Además de estas cinco prioridades, Harper y su partido se comprometían a preservar el superávit presupuestario, a avanzar en la liquidación de la deuda pública, a no revisar las legislaciones sobre el aborto y el matrimonio igualitario, a trabajar por un mejor engarce de Quebec en el marco federal sobre la base de la concesión a la provincia de más autonomía, más financiación y más presencia internacional, a reforzar la capacidad nacional de defensa, a enviar más soldados a las misiones de paz en Afganistán y Haití, a explorar fórmulas de control de las emisiones industriales contaminantes más allá del mecanismo fijado por el Protocolo de Kioto -del que Canadá es signatario- y, cambio fundamental de política exterior, a recobrar el buen tono en las relaciones con Estados Unidos.
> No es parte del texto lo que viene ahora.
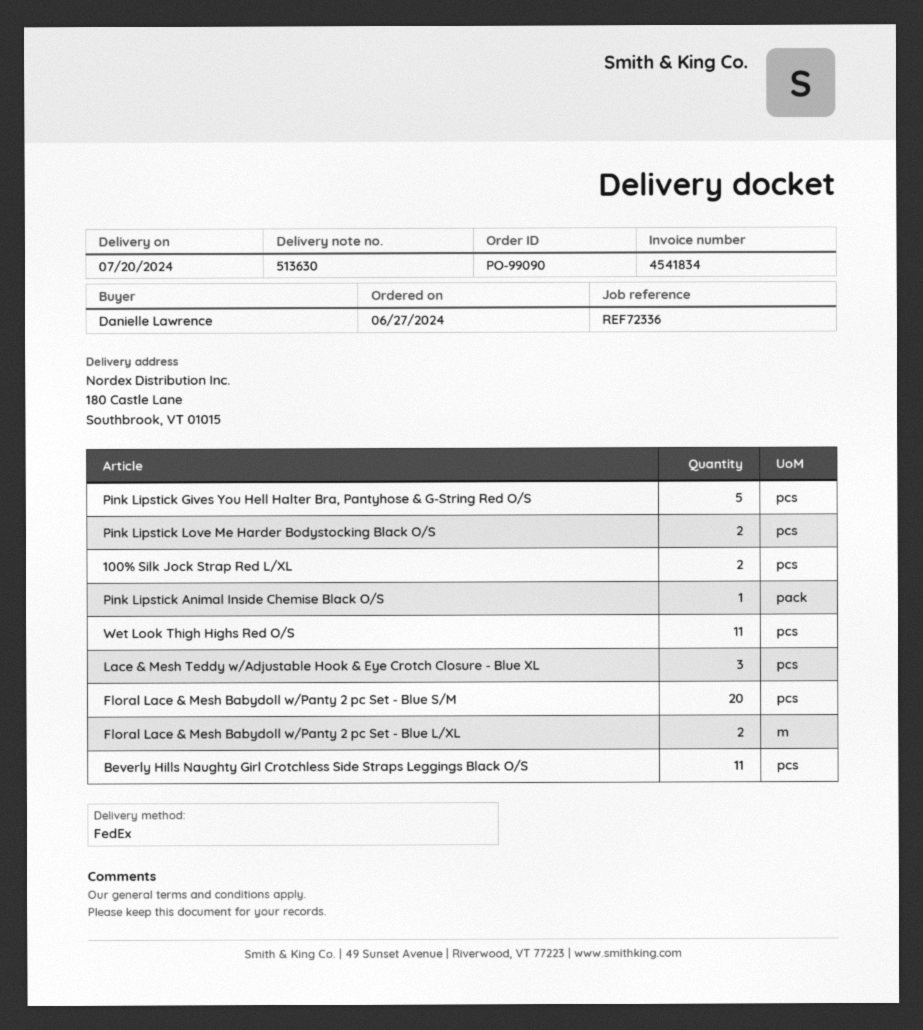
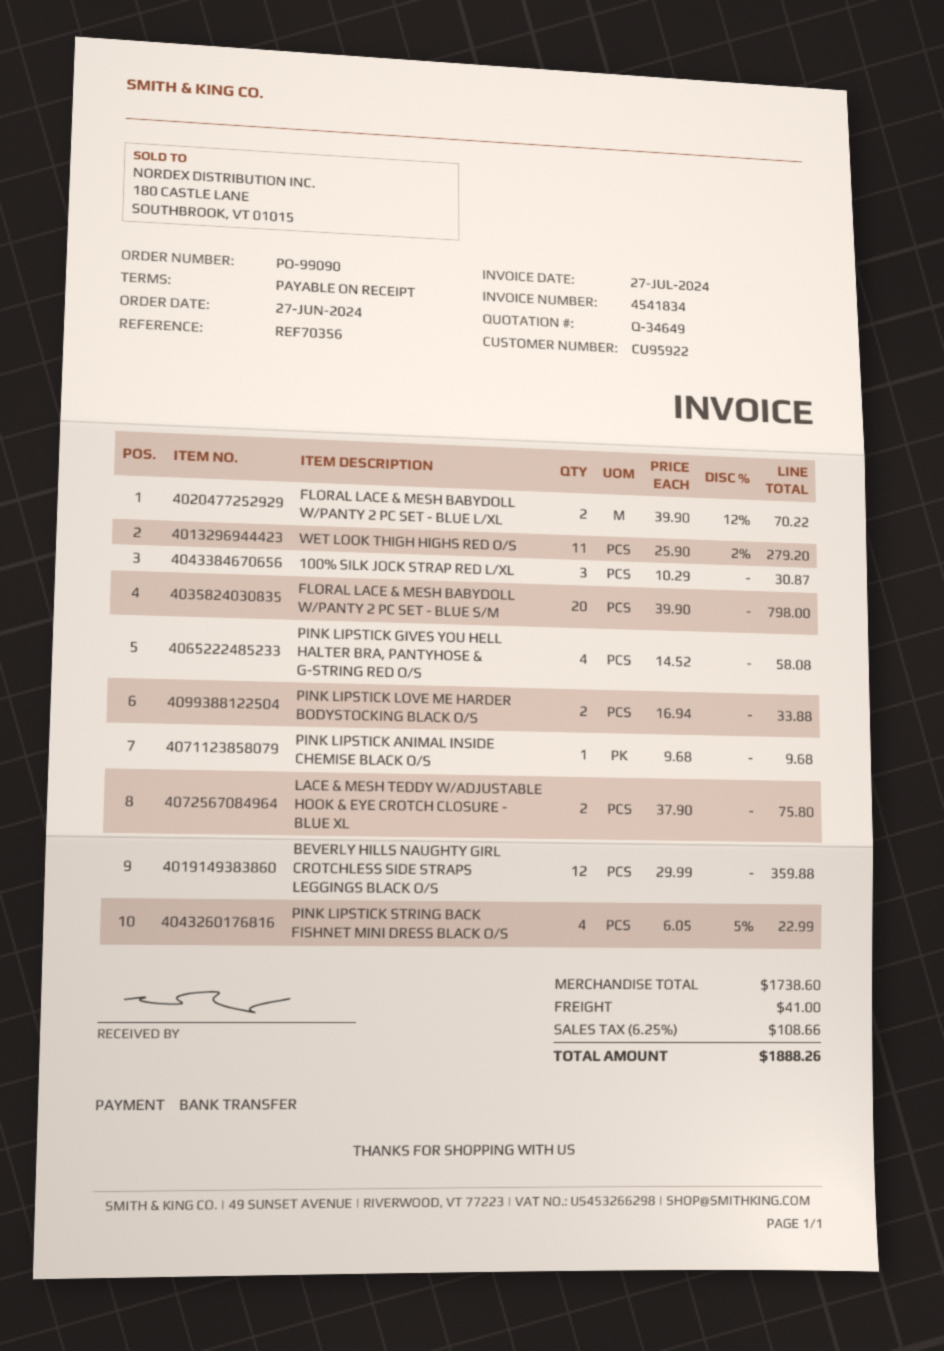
reference: REF72336 -> REF70356
Pink Lipstick Gives You Hell Halter Bra, Pantyhose & G-String Red O/S: 5 -> 4
100% Silk Jock Strap Red L/XL: 2 -> 3
Lace & Mesh Teddy w/Adjustable Hook & Eye Crotch Closure - Blue XL: 3 -> 2
Beverly Hills Naughty Girl Crotchless Side Straps Leggings Black O/S: 11 -> 12
PINK LIPSTICK STRING BACK FISHNET MINI DRESS BLACK O/S: none -> 4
El aspirante a primer ministro indicó que un gobierno suyo reconsideraría la decisión de Martin de excluir a Canadá del programa de escudo antimisiles puesto en marcha por la Administración de George W. Bush e intensificaría la cooperación bilateral en la lucha antiterrorista. Pero por otro lado dejó claro que la postura canadiense sobre que los espacios de mar que rodean las islas de los territorios del Noroeste y Nunavut (vasta zona que ahora mismo cobra un valor estratégico de primer orden al haberse comprobado que la reducción de las masas de hielo del Ártico, debido al calentamiento global, hace factible el uso para la navegación interoceánica del llamado Paso del Noroeste) no son aguas internacionales sino propias, seguiría intacta e incluso sería reforzada con el despliegue de un potente dispositivo militar de vigilancia naval y aérea.